**YOUR TASK:**
Print all of the data below exactly as it appears, leaving out every image.

**Before-and-after change records:**
• • • • •
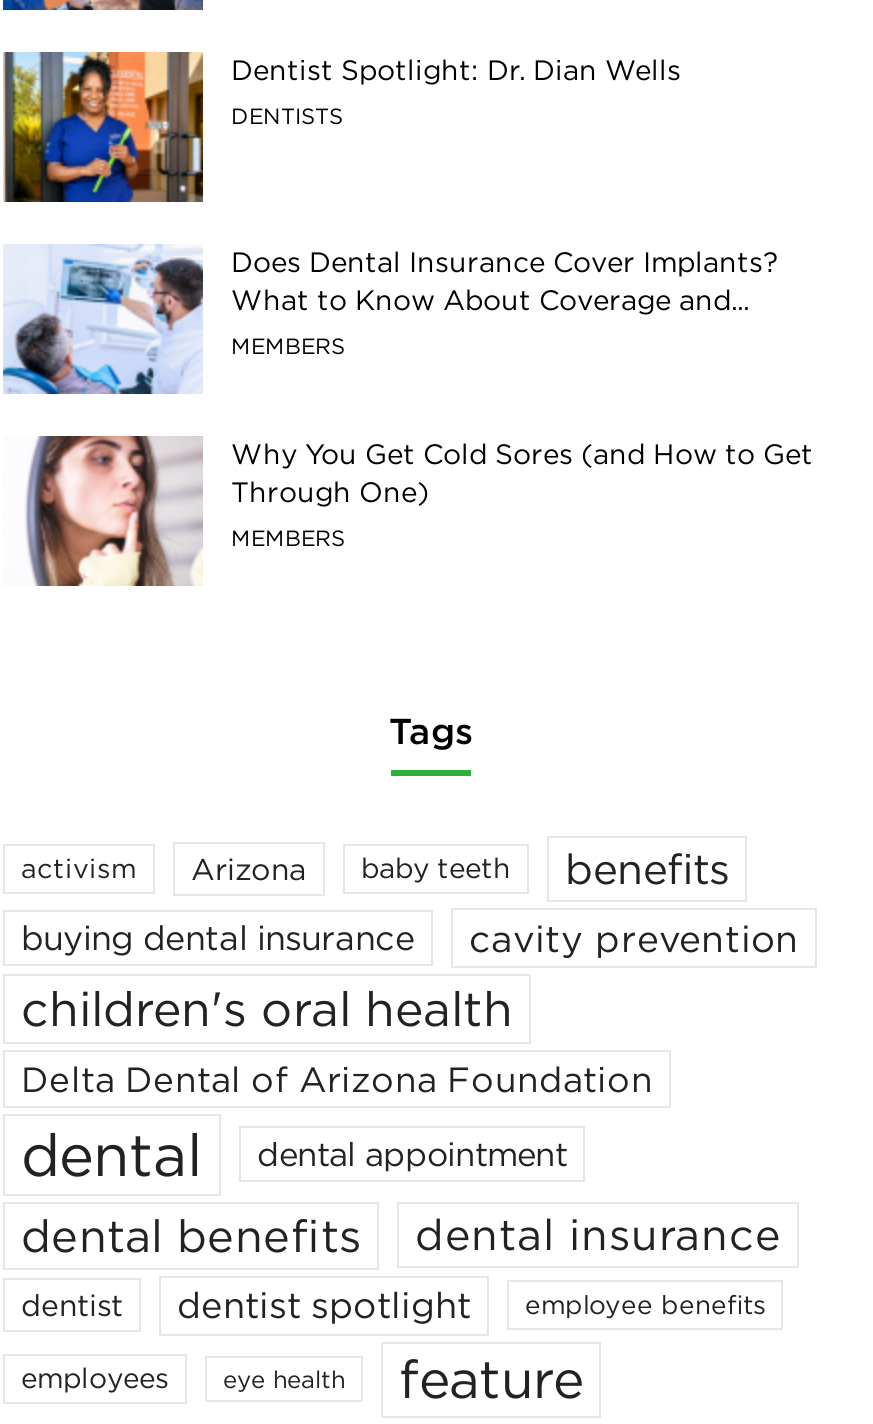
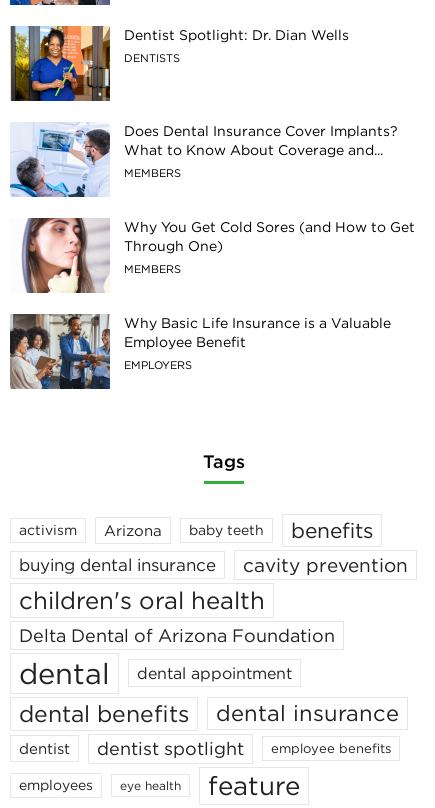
+ [image]
+ Why Basic Life Insurance is a Valuable
+ Employee Benefit
+ EMPLOYERS
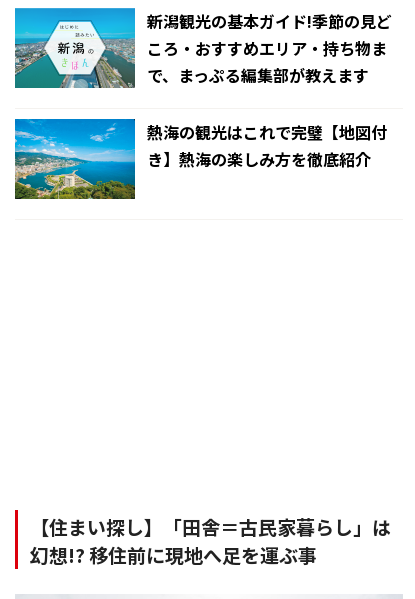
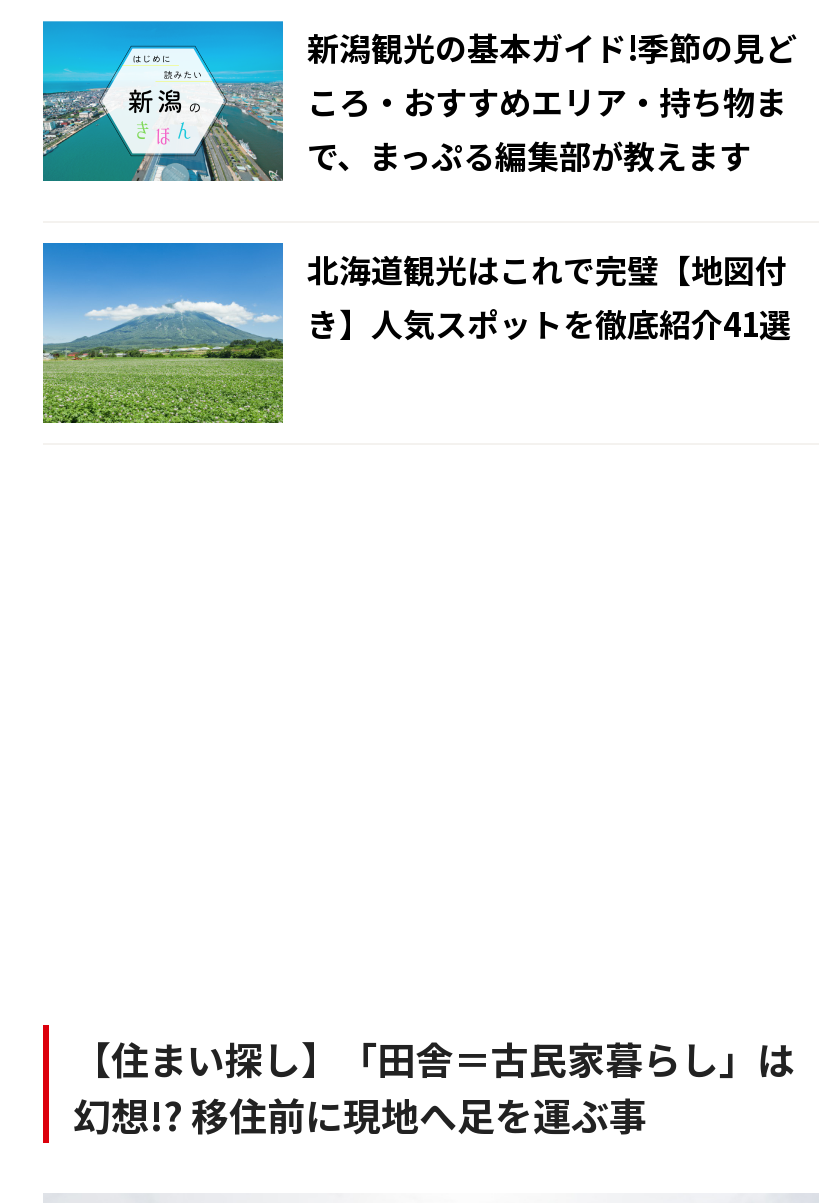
- [image]
- 熱海の観光はこれで完璧【地図付
- き】熱海の楽しみ方を徹底紹介
+ [image]
+ 北海道観光はこれで完璧【地図付
+ き】人気スポットを徹底紹介41選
• • • • •
**RESPONSE TO THE TASK:**
+ [image]
+ Why Basic Life Insurance is a Valuable
+ Employee Benefit
+ EMPLOYERS
- [image]
- 熱海の観光はこれで完璧【地図付
- き】熱海の楽しみ方を徹底紹介
+ [image]
+ 北海道観光はこれで完璧【地図付
+ き】人気スポットを徹底紹介41選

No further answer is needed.